TiVo Won’t Use Roamio As Weapon Against Cable
Despite the seemingly large potential otherwise, TiVo CEO Tom Rogers said the company won’t use its Roamio over-the-air set-top to capture disgruntled cable customers, but rather hopes to encourage operators to use the product to address what is becoming a growing non-video base.
Rogers, at the Sanford Bernstein strategic decisions conference in Boston, was asked by Bernstein analyst Todd Juenger why TiVo doesn’t pursue a more concerted Roamio effort. Juenger noted that TiVo already bought the subscriber list of the last great over-the-air threat (Aereo), has sold about 1 million Roamio boxes through retail outlets and receives higher monthly fees from that service ($12-$14 per month) compared with the $2 per subscriber per month it receives from MVPDs for its other services.

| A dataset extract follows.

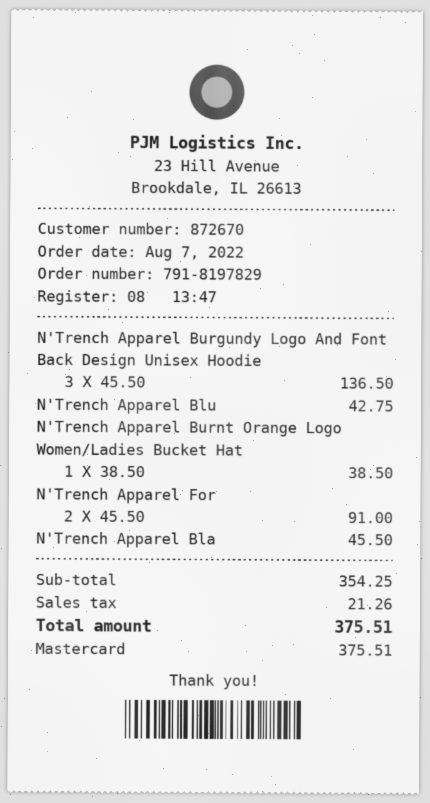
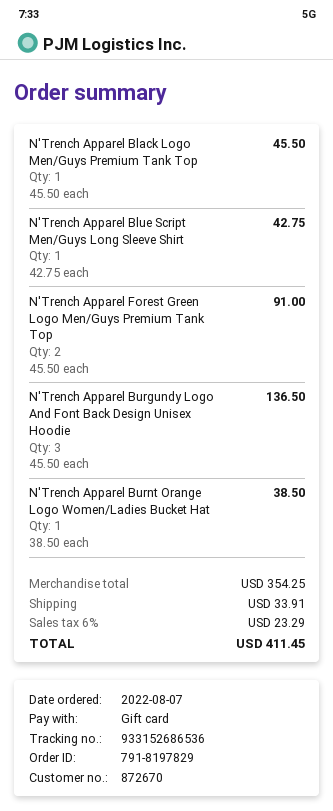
payment method: Mastercard -> gift card
shipping: none -> 33.91
tax: 21.26 -> 23.29
total: 375.51 -> 411.45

With momentum moving toward alternatives to cable and satellite operators, the time would appear to be right to launch a major Roamio marketing effort.
Rogers said that while that sounds compelling, the margins on the $2 TiVo receives from operators is high, mainly because it doesn’t incur marketing costs.
He added that TiVo can boost Roamio’s scope without alienating that client base. Broadband customers already outstrip video customers at most major cable operators; Charter, Cablevision Systems and Time Warner Cable, for example, each had more high-speed Internet subscribers than video customers in the first quarter. (At Comcast, the number was about even).
That being said, TiVo is prepared to continue backing the retail Roamio product.
“On the retail proposition, the time is right, the mindset is there,” Rogers said. “We are prepared to put some greater marketing muscle behind this proposition than we have in the past.”